E como é diferente a atitude dos eleitos do PS, do PSD e
do PP quando são confrontados como uma sala cheia de pessoas
que se mobilizaram para colocar um problema ou para assistir a uma
decisão que lhes diga directamente respeito. Várias
vezes pudemos constatar que é muito difícil que tomem
decisões que contrariem os interesses de populações
quando as populações estão mobilizadas e presentes.
Também nos cabe a nós, comunistas que intervêm
em condições de minoria, a luta pela elevação
da participação das populações, a “condição
primeira de uma administração democrática”,
partindo da convicção, expressa no projecto de resolução,
de que a “participação na gestão autárquica
deve ser assumida não apenas como um direito das populações,
mas sobretudo como dever de um poder local democrático”.

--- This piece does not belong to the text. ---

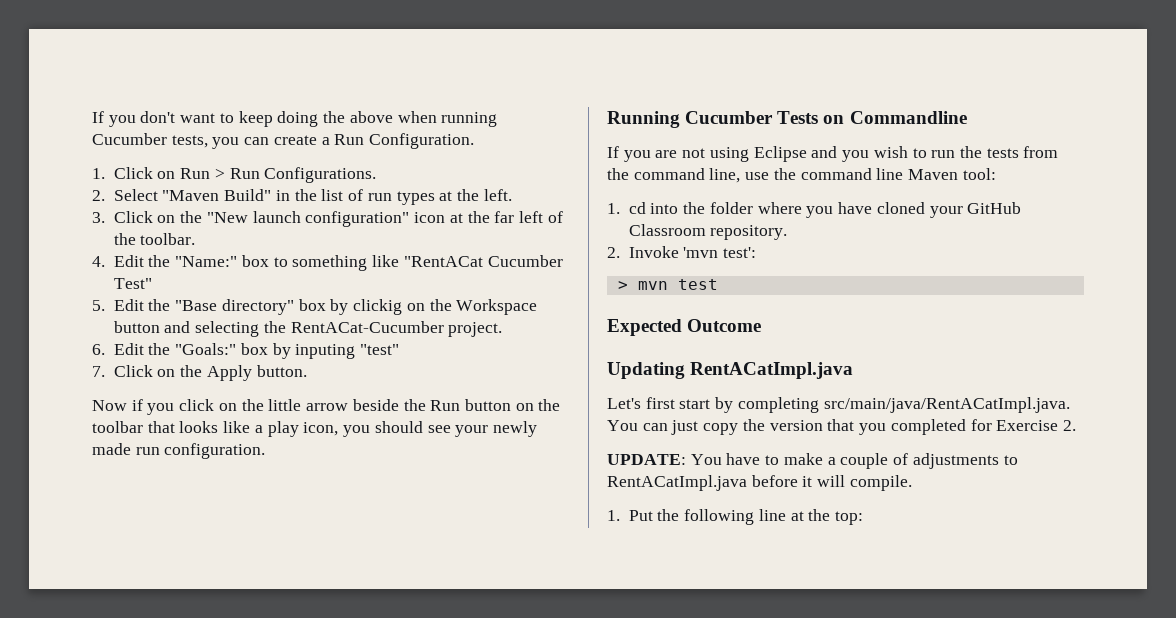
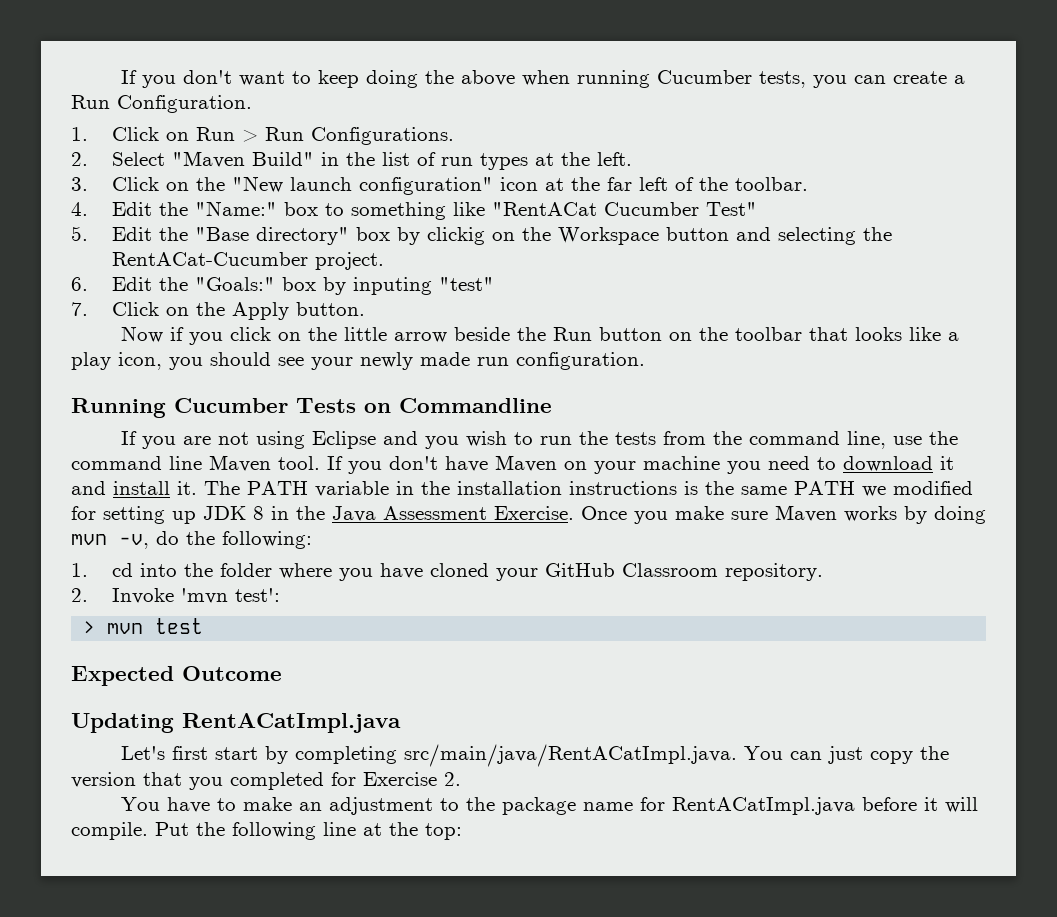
[962,168,996,180] tool: -> [278,455,954,474] [71,481,973,497] [71,505,986,524] [71,531,312,549] tool. If you don't have Maven on your machine you need to download it and install it. The PATH variable in the installation instructions is the same PATH we modified for setting up JDK 8 in the Java Assessment Exercise. Once you make sure Maven works by doing mvn -v, do the following:
[607,454,686,465] UPDATE: -> (461, 779) none
[827,453,1018,469] a couple of adjustments to -> [298,797,665,815] an adjustment to the package name for
[607,510,620,521] // 1. -> (148, 831) none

A demanda da participação popular, para além
de objectivos pontuais de uma qualquer luta ou reivindicação,
deve ter sempre presente o duplo objectivo identificado no documento
que estamos a discutir, o seja, “contribuir para um envolvimento
efectivo das populações na discussão e na construção
das principais orientações e opções”
de cada autarquia, devendo também “constituir-se como
factor da elevação da consciência política,
social e cultural das populações e dos seus direitos
face ao poder.
Camaradas e Amigos:
Não temos, da participação, qualquer concepção
que a torne num fim em si mesmo.
Queremos mais participação para termos, em maioria
ou em minoria, melhores autarquias e melhor Poder Local.
Queremos mais participação para abrir, também
por esta via, os caminhos para uma outra política, para abrir
os caminhos de um futuro melhor para os trabalhadores e para o povo
português.
Viva a Conferência Nacional.
Viva o PCP.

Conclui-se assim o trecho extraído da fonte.